Ethnic Identity, Collective Action and Conflict: An Experimental Approach

Macartan Humphreys, Political Science, Harvard University

Research Grant, 2003


A large literature shows that ethnically homogenous communities often do a better job than diverse communities of producing satisfactory schools and health care, adequate sanitation, low levels of crime, and other essential outcomes that depend on community-wide cooperation. This project seeks to find out why. The research indicates that the principal obstacle to cooperation in diverse groups is not ethnic favoritism or a lack of consensus on what should be done but rather the stronger expectations of reciprocity that exist within than across ethnic communities. The results offer important lessons for policymakers committed to improving the welfare of people living in diverse communities.

The study was conducted in a neighborhood of Kampala, Uganda, that has both high levels of diversity and low levels of public goods provision. The researchers used behavioral games to explore how the ethnicity of the person with whom one is interacting shapes social behavior. Hundreds of local participants interacted with various partners in strategic games involving the allocation of money and the completion of joint tasks. Each game was designed to capture a different channel through which ethnic diversity might affect social cooperation. Many of the subsequent findings debunk long-standing explanations for diversity’s adverse effects.

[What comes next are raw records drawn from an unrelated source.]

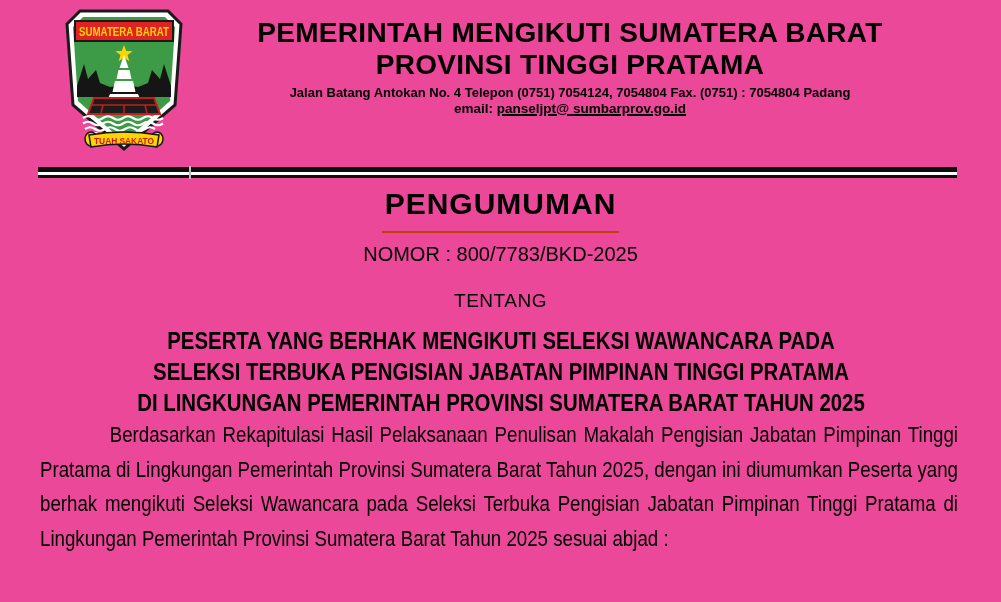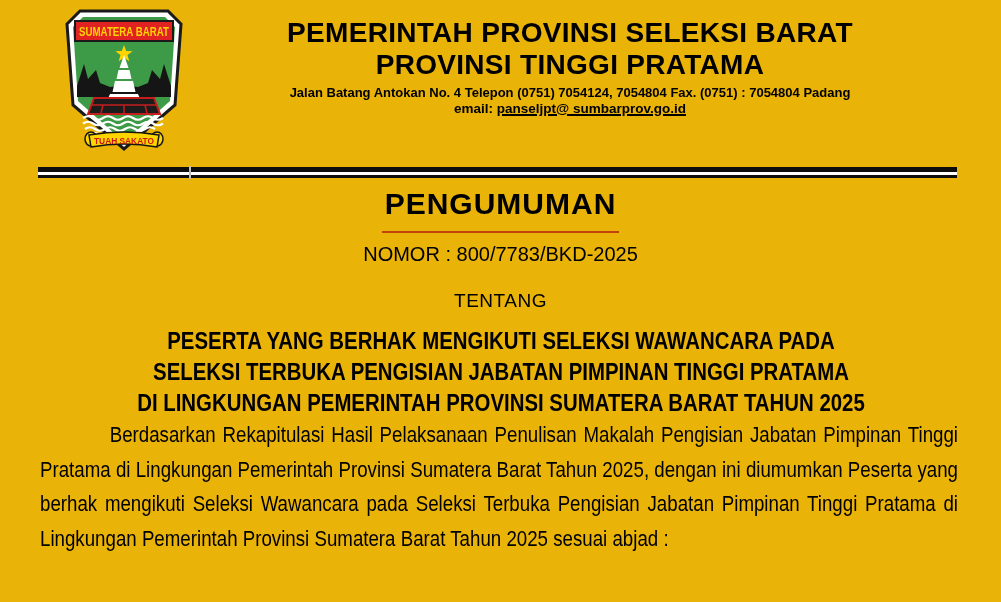--- a/index.html
+++ b/index.html
@@ -7,7 +7,7 @@
     position: relative;
     width: 1001px;
     height: 602px;
-    background: #eab308;
+    background: #ec4899;
     overflow: hidden;
     font-family: "Liberation Sans", sans-serif;
     color: #000000;

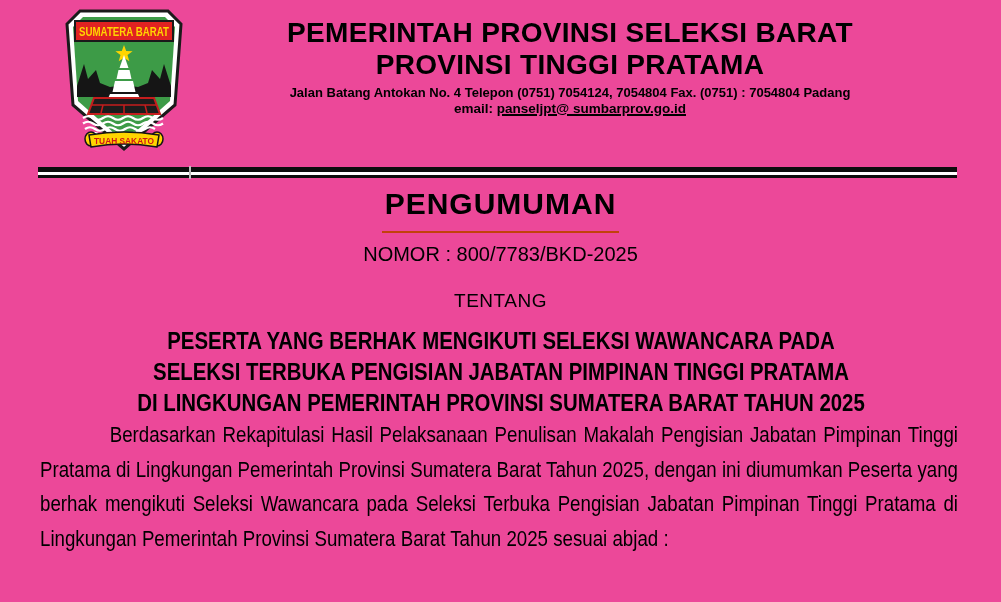--- a/index.html
+++ b/index.html
@@ -182,7 +182,7 @@
     </div>
 
     <div class="lh-text">
-      <div class="org-line">PEMERINTAH PROVINSI SELEKSI BARAT</div>
+      <div class="org-line">PEMERINTAH MENGIKUTI SUMATERA BARAT</div>
       <div class="org-line">PROVINSI TINGGI PRATAMA</div>
       <div class="addr">Jalan Batang Antokan No. 4 Telepon (0751) 7054124, 7054804 Fax. (0751) : 7054804 Padang</div>
       <div class="email-line">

When given the opportunity to act altruistically in an anonymous fashion, individuals did not choose to benefit coethnics disproportionately. Yet when anonymity was removed, subjects behaved very differently.

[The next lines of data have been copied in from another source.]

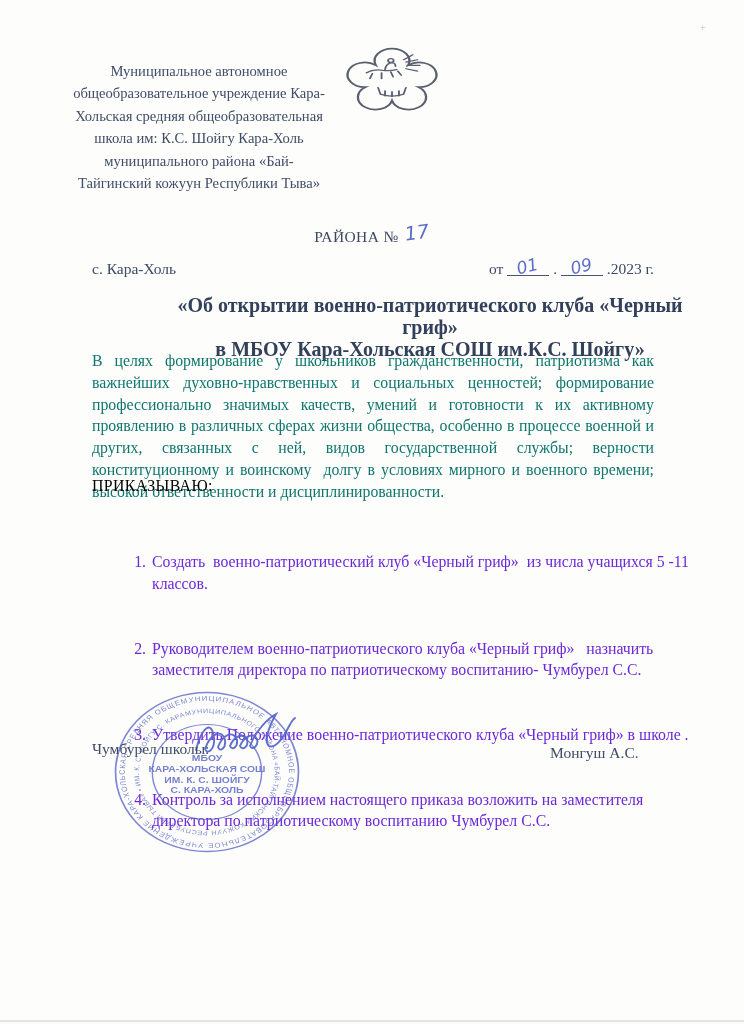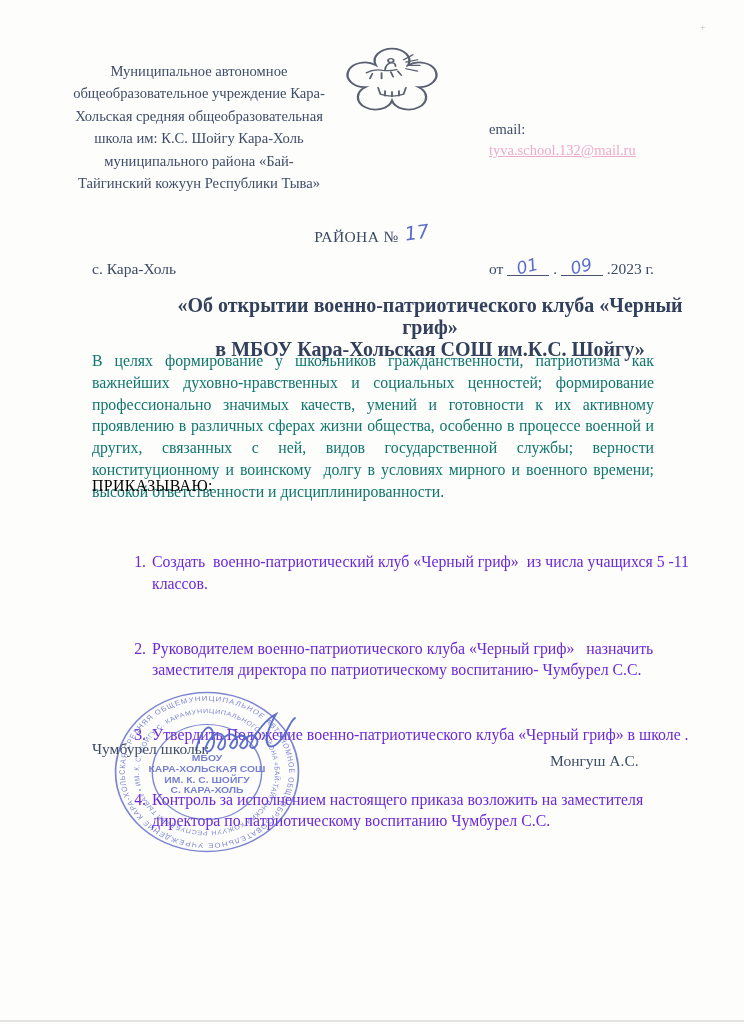--- a/index.html
+++ b/index.html
@@ -142,10 +142,6 @@
     </g>
   </svg>
 
-  <div class="email-block">
-    <div>email:</div>
-    <div class="email-link">tyva.school.132@mail.ru</div>
-  </div>
 
   <div class="order-line">
     <span>РАЙОНА №</span><span class="hand order-number">17</span>

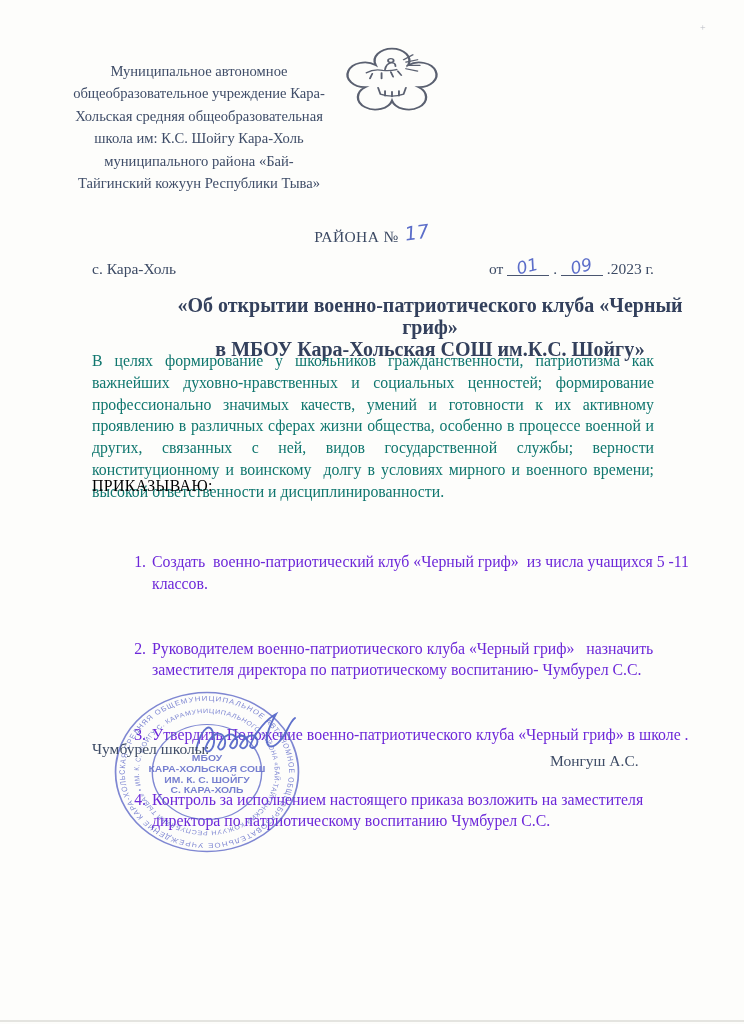--- a/index.html
+++ b/index.html
@@ -100,7 +100,7 @@
 
   .sig-row{position:absolute;left:0;top:740px;width:744px;font-size:15.5px;color:#3e4c66;}
   .sig-label{position:absolute;left:92px;top:0;}
-  .sig-name{position:absolute;left:550px;top:12px;}
+  .sig-name{position:absolute;left:550px;top:4px;}
 
   .stamp{position:absolute;left:108px;top:686px;opacity:.88;}
   .signature-svg{position:absolute;left:192px;top:708px;}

Contrary to the prevalent notion that shared preferences facilitate collective action within ethnic groups, differences in goals and priorities among participants were not found to be structured along ethnic lines. Nor was there evidence that subjects favored the welfare of their coethnics over that of non-coethnics. When given the opportunity to act altruistically in an anonymous fashion, individuals did not choose to benefit coethnics disproportionately. Yet when anonymity was removed, subjects behaved very differently. With their actions publicly observed, subjects gave significantly more to coethnics, expected their partners to reciprocate, and expected that they would be sanctioned for a failure to cooperate. This effect was most pronounced among individuals who were otherwise least likely to cooperate.

These results suggest that what may look like ethnic favoritism is, in fact, a set of reciprocity norms—stronger among coethnics than among non-coethnics—that make it possible for members of more homogeneous communities to take risks, invest, and cooperate without the fear of getting cheated. Such norms may be more subject to change than deeply held ethnic antipathies—a powerful finding for policymakers seeking to design social institutions and promote development in diverse societies.


Bibliography
  1. Humphreys, Macartan. Coethnicity: Diversity and the Dilemmas of Collective Action (with J Habyarimana, D Posner, and J Weinstein). New York: Russell Sage Press, 2009.